* Given data
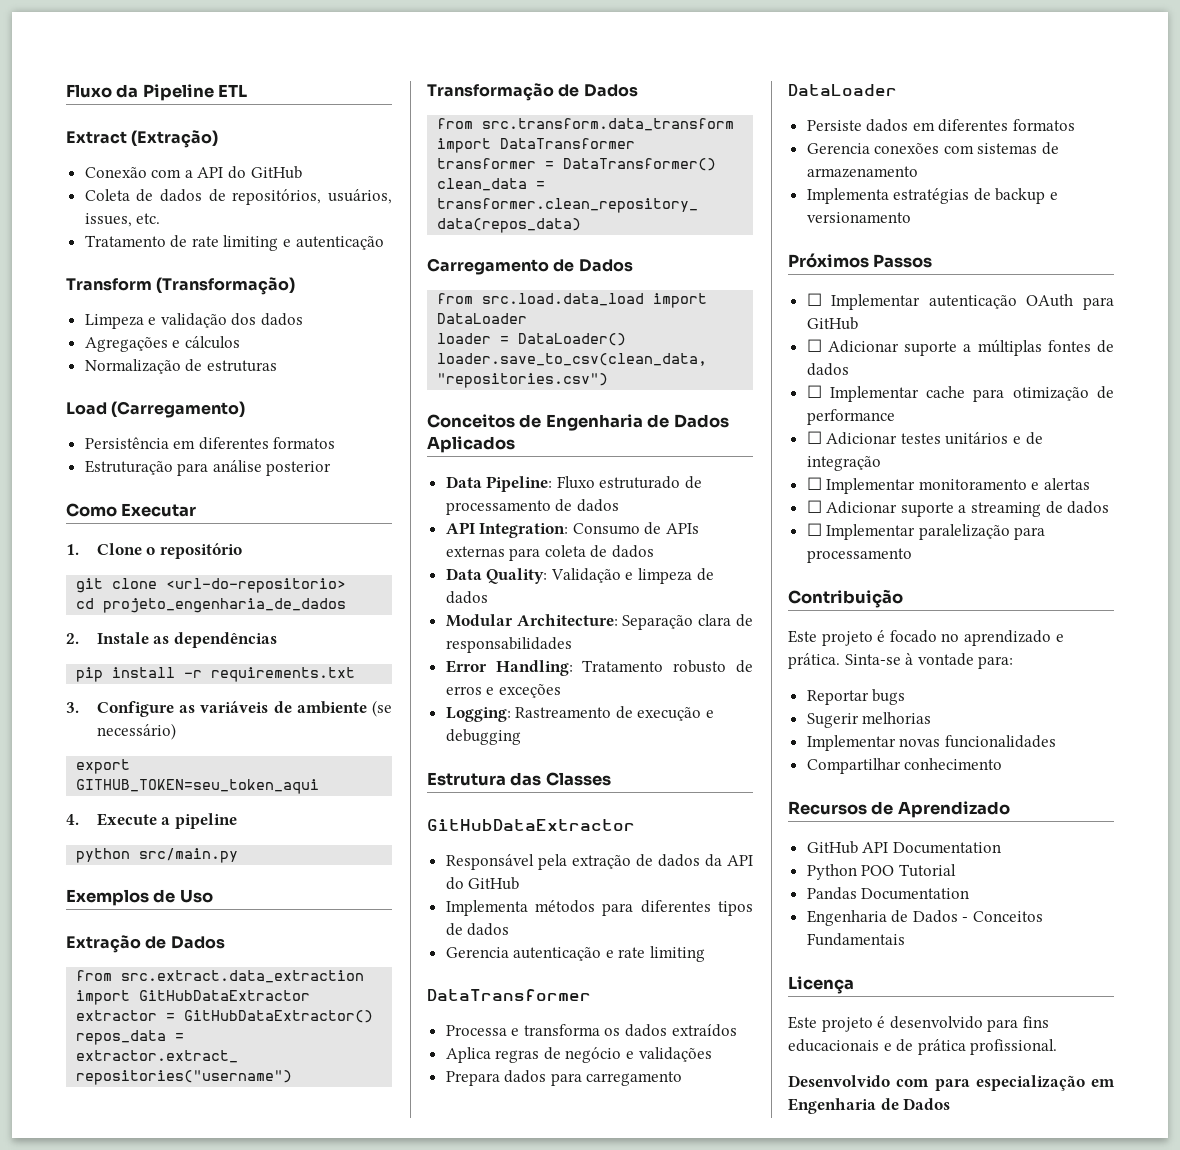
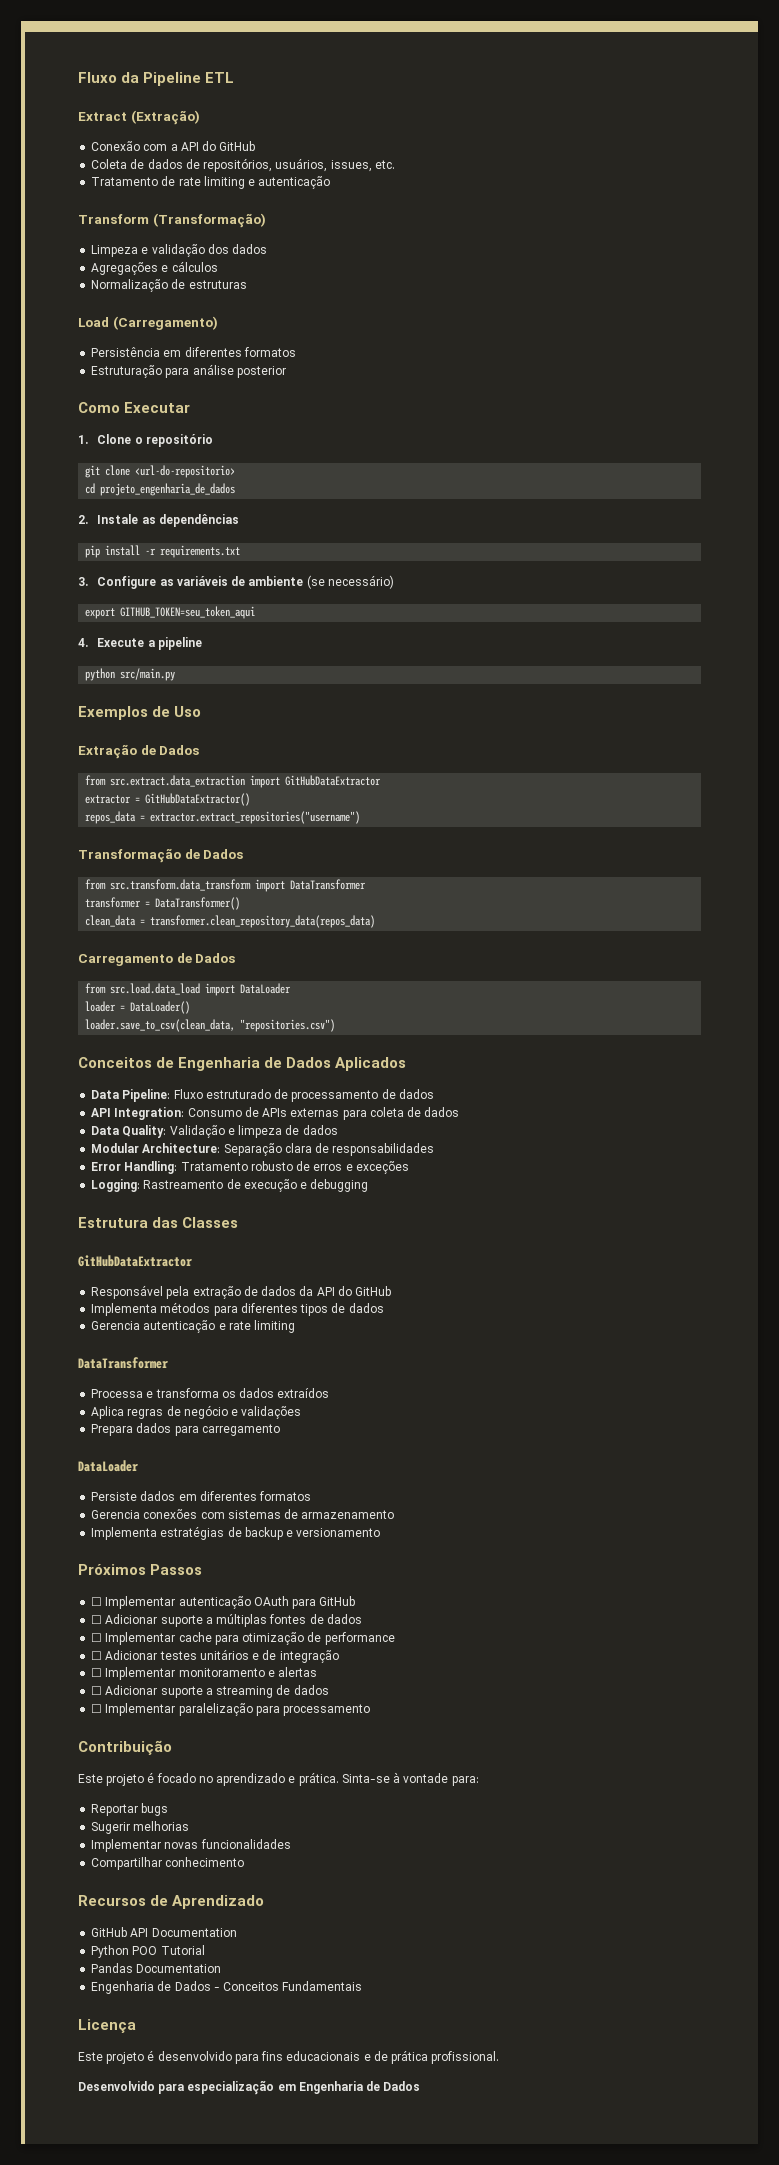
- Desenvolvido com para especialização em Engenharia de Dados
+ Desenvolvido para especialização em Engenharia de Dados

==

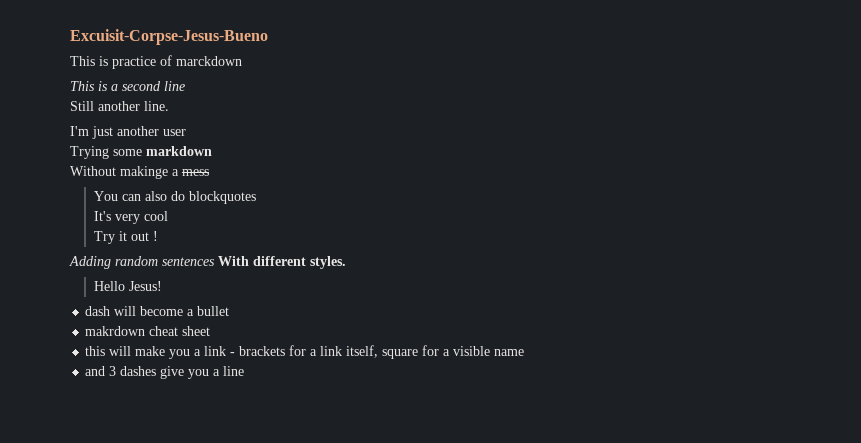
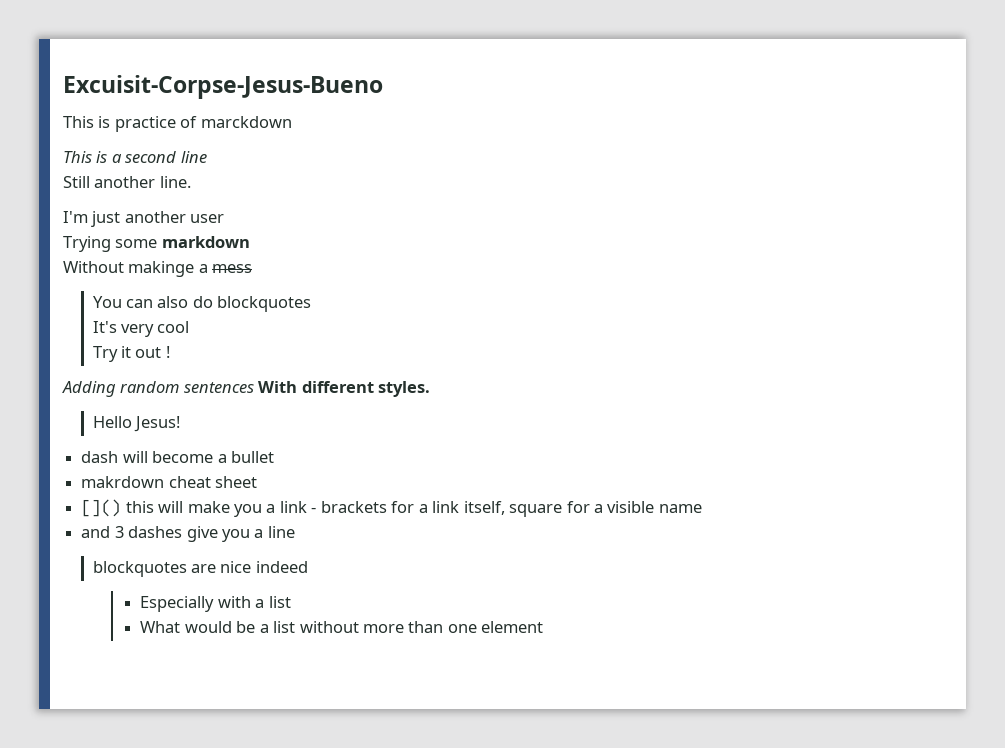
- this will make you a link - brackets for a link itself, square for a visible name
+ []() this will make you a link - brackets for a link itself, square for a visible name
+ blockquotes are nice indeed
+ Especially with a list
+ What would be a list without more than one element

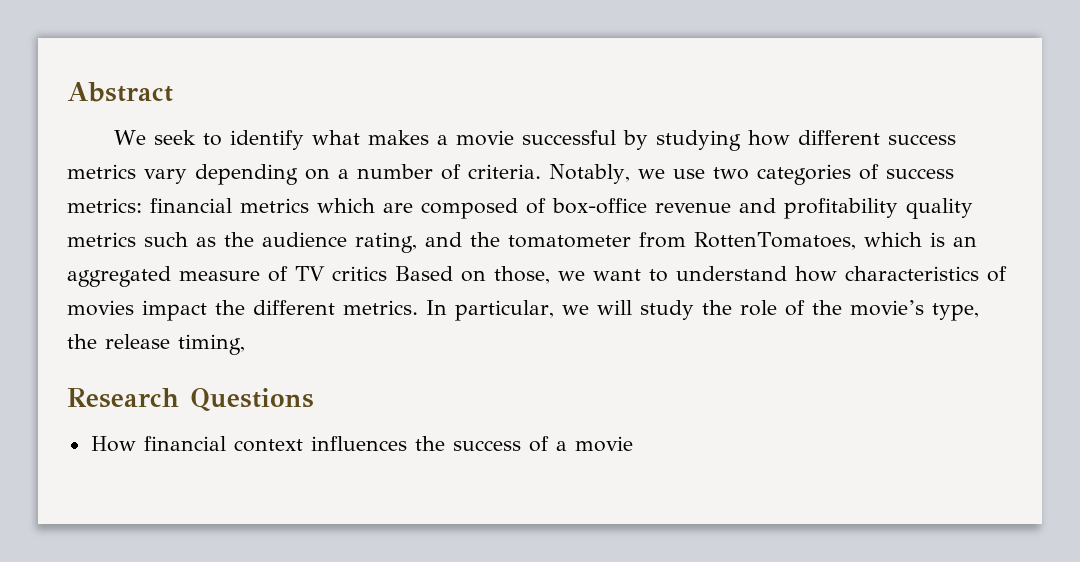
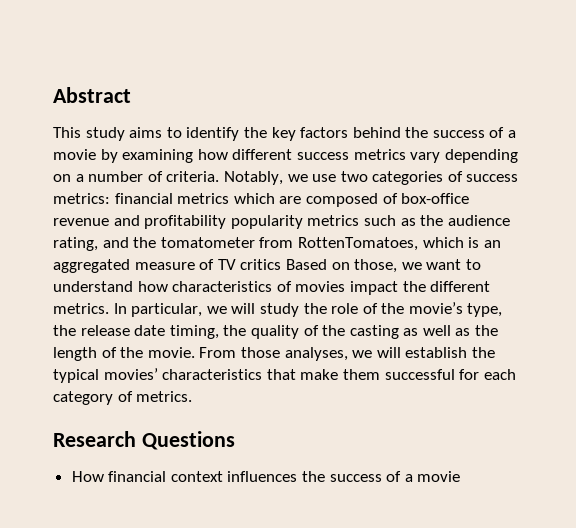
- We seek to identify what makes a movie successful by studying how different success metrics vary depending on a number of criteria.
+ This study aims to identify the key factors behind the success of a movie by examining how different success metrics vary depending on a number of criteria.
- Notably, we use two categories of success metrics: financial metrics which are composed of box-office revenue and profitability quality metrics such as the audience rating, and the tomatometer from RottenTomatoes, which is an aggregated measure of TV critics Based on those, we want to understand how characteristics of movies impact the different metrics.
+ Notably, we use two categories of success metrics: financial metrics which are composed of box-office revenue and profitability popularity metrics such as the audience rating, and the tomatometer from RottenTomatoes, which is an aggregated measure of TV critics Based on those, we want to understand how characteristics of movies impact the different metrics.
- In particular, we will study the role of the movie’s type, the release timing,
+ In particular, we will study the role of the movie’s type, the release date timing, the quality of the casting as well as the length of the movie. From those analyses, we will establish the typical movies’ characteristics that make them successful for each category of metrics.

* What this task involves
Above this task is a listing with pictures in it. Retype only the lines from the one containing "- this will" through the one containing "- Notably, we", both included, and not the pictures.

* Final answer
- this will make you a link - brackets for a link itself, square for a visible name
+ []() this will make you a link - brackets for a link itself, square for a visible name
+ blockquotes are nice indeed
+ Especially with a list
+ What would be a list without more than one element

- We seek to identify what makes a movie successful by studying how different success metrics vary depending on a number of criteria.
+ This study aims to identify the key factors behind the success of a movie by examining how different success metrics vary depending on a number of criteria.
- Notably, we use two categories of success metrics: financial metrics which are composed of box-office revenue and profitability quality metrics such as the audience rating, and the tomatometer from RottenTomatoes, which is an aggregated measure of TV critics Based on those, we want to understand how characteristics of movies impact the different metrics.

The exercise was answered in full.